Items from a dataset

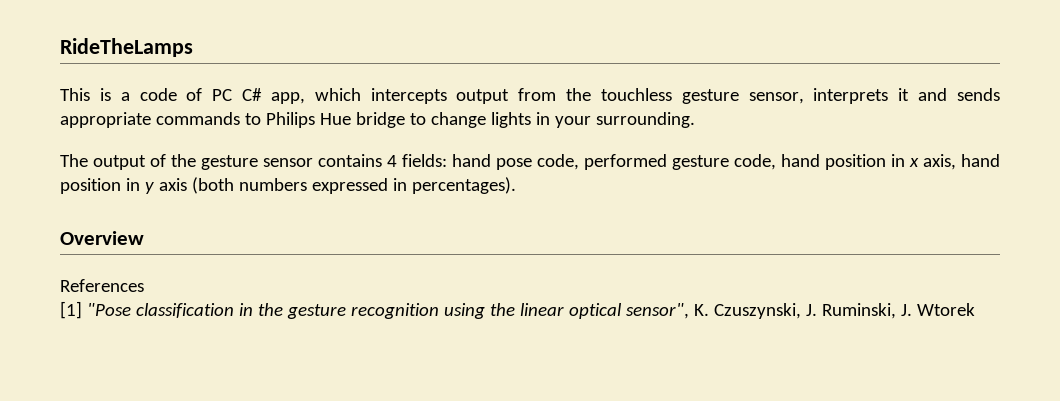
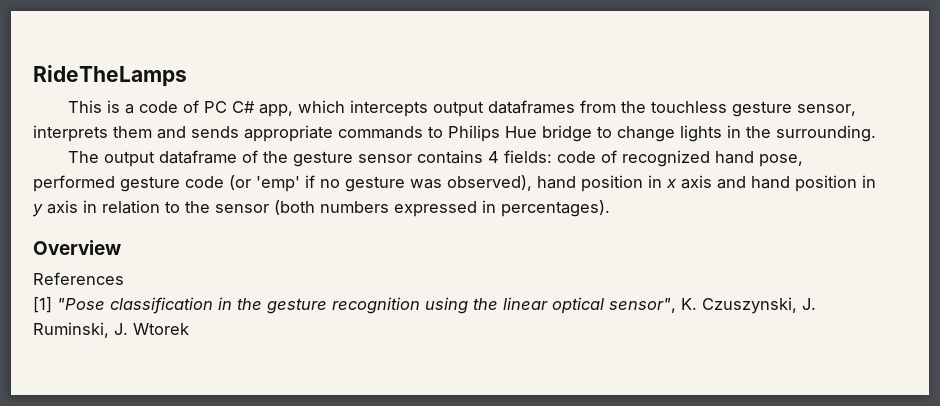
- This is a code of PC C# app, which intercepts output from the touchless gesture sensor, interprets it and sends appropriate commands to Philips Hue bridge to change lights in your surrounding.
+ This is a code of PC C# app, which intercepts output dataframes from the touchless gesture sensor, interprets them and sends appropriate commands to Philips Hue bridge to change lights in the surrounding.
- The output of the gesture sensor contains 4 fields: hand pose code, performed gesture code, hand position in x axis, hand position in y axis (both numbers expressed in percentages).
+ The output dataframe of the gesture sensor contains 4 fields: code of recognized hand pose, performed gesture code (or 'emp' if no gesture was observed), hand position in x axis and hand position in y axis in relation to the sensor (both numbers expressed in percentages).

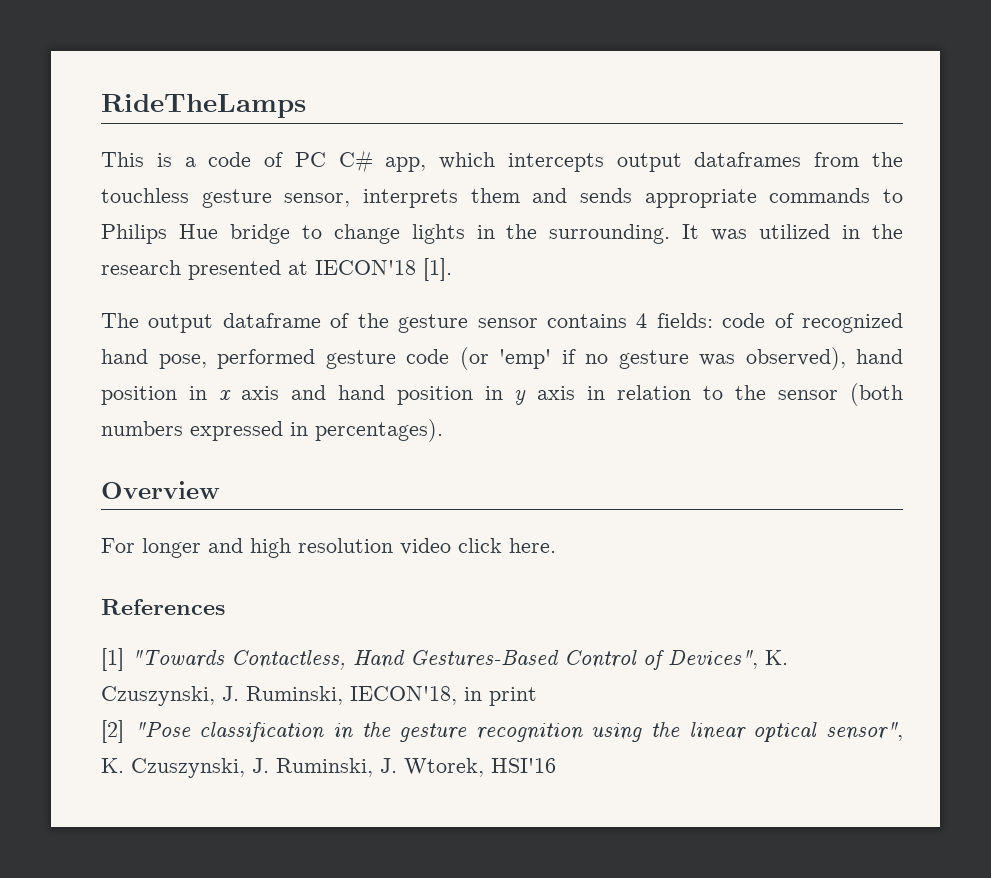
+ It was utilized in the research presented at IECON'18 [1].
+ For longer and high resolution video click here.
  References
- [1] "Pose classification in the gesture recognition using the linear optical sensor", K. Czuszynski, J. Ruminski, J. Wtorek
+ [1] "Towards Contactless, Hand Gestures-Based Control of Devices", K. Czuszynski, J. Ruminski, IECON'18, in print
+ [2] "Pose classification in the gesture recognition using the linear optical sensor", K. Czuszynski, J. Ruminski, J. Wtorek, HSI'16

YOUR INSTRUCTIONS >>
Return the entries above exactly, skipping any images.

OUTPUT BELOW >>
- This is a code of PC C# app, which intercepts output from the touchless gesture sensor, interprets it and sends appropriate commands to Philips Hue bridge to change lights in your surrounding.
+ This is a code of PC C# app, which intercepts output dataframes from the touchless gesture sensor, interprets them and sends appropriate commands to Philips Hue bridge to change lights in the surrounding.
- The output of the gesture sensor contains 4 fields: hand pose code, performed gesture code, hand position in x axis, hand position in y axis (both numbers expressed in percentages).
+ The output dataframe of the gesture sensor contains 4 fields: code of recognized hand pose, performed gesture code (or 'emp' if no gesture was observed), hand position in x axis and hand position in y axis in relation to the sensor (both numbers expressed in percentages).

+ It was utilized in the research presented at IECON'18 [1].
+ For longer and high resolution video click here.
  References
- [1] "Pose classification in the gesture recognition using the linear optical sensor", K. Czuszynski, J. Ruminski, J. Wtorek
+ [1] "Towards Contactless, Hand Gestures-Based Control of Devices", K. Czuszynski, J. Ruminski, IECON'18, in print
+ [2] "Pose classification in the gesture recognition using the linear optical sensor", K. Czuszynski, J. Ruminski, J. Wtorek, HSI'16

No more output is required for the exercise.